Tackling Our Greatest Retirement Risk
Because retirement holds an uncertain future, it’s important to look for flexible financial solutions that create protection, Statler says. For example, many retirees could benefit from a product called an annuity—often referred to as a “guaranteed lifetime income” product. Financial institutions created annuities not only to provide consumers with a reliable income stream, but also to directly confront their increasing fears of longevity risk, she explains. Some annuities allow for a guaranteed minimum dollar amount to be withdrawn each year even if the account balance reaches zero. Because of this financial protection, it’s been shown that annuities can provide a sense of confidence about money in retirement. According to the 2018 Guaranteed Lifetime Income Study, three-quarters of people who own an annuity said it was “highly important” to their financial security.
But what about the cost? While some annuities do come with fees, that doesn’t make them bad products, explains Brent Weiss, Certified Financial Planner (CFP) and co-founder of Facet Wealth, a financial services firm that connects individuals with other CFP Professionals across America. “When you think about retirement, you have three categories of expenses: needs, wants and dreams. Ideally, your needs—including housing, health care and food—will be covered by some sort of fixed income. Most families no longer have pensions, but thankfully we can create our own pension with the right utilization of annuities,” he says.
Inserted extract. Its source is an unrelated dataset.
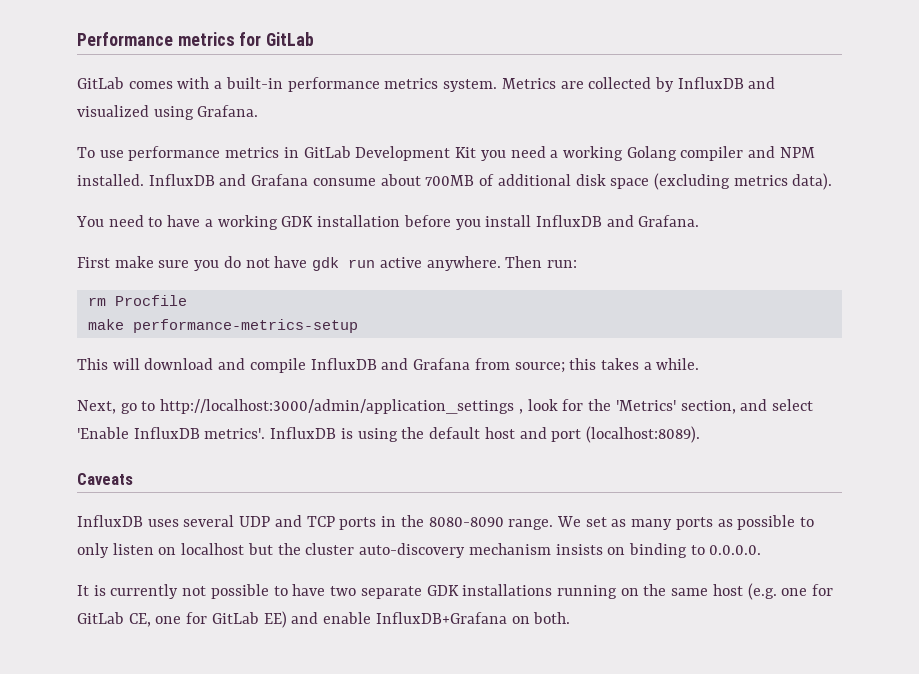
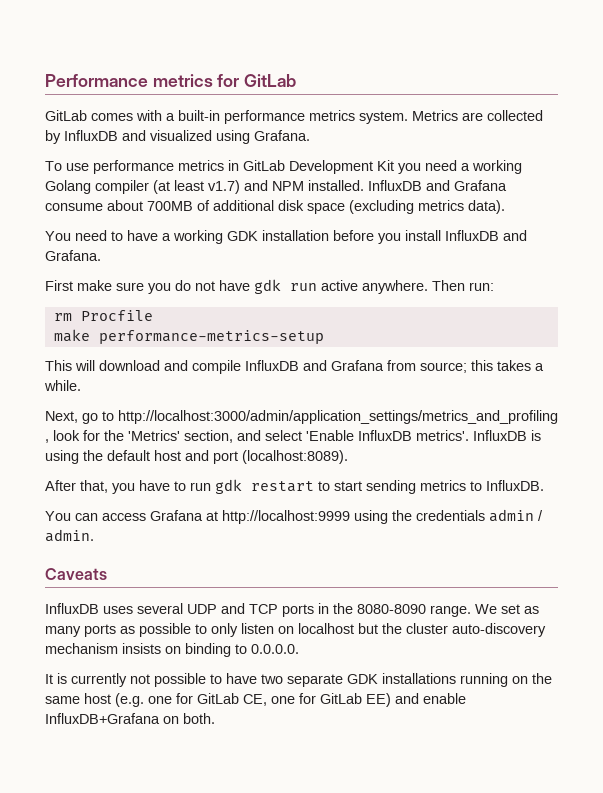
(744, 153) none -> [153,180,240,194] (at least v1.7)
[160,399,515,414] http://localhost:3000/admin/application_settings -> [118,410,558,424] http://localhost:3000/admin/application_settings/metrics_and_profiling
(700, 434) none -> [45,479,544,494] [45,509,543,524] [45,529,94,542] // After that, you have to run gdk restart to start sending metrics to InfluxDB. // You can access Grafana at http://localhost:9999 using the credentials admin / admin.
There are many types of annuity products out there, so it’s important to work with an experienced financial adviser who can help you select one that meets your specific goals. “Look at your entire picture,” Weiss says. “Do you have a gap between your required expenses and what you’ll have coming in from your Social Security and savings? Once you have a handle on that, you can find out what kind of annuity you need to bridge that gap, to give you a stronger foundation.”
At the end of the day, an annuity can hedge against stress simply because it allows you to do more, says Jean Statler, executive director of the Alliance for Lifetime Income.
At the end of the day, an annuity can hedge against stress simply because it allows you to do more, Statler explains. “It provides retirees with the security to take care of themselves and others because they know they will have a protected lifetime income stream, no matter how markets perform or how long they live.”
Shrinking Your Stress
Many retirees worry constantly that they don’t have enough money, Weiss says, when in fact, they simply don’t have a clear definition of what “enough” really is. “It all comes down to awareness and having a handle on the full picture of your assets. This is why access to financial planning is key, because then you can determine if you really should be stressing or not, and what you can do to put your mind to rest.”
Working with a financial adviser has historically been something that’s deemed only for the wealthy, Weiss says, but it shouldn’t be that way anymore. “Probably 90% of families—if you asked them—would say they aren’t wealthy, and I know that 100% of families could benefit from having a relationship with a planner. With financial literacy, you can solve the vast majority of money issues and stress.”
Think about it this way: If you avoid talking about your money, it’s one surefire way to increase your stress and worry in retirement—particularly when it comes to health and financial topics, Statler says. So open those lines of communication today with your spouse, your family or an adviser. Talking openly about your money is the first step toward creating a holistic financial plan that can turn your retirement savings into income. Creating your retirement plan—and protecting your income so you can make it a reality—is the best way to live out your golden years happier, healthier and more stress-free.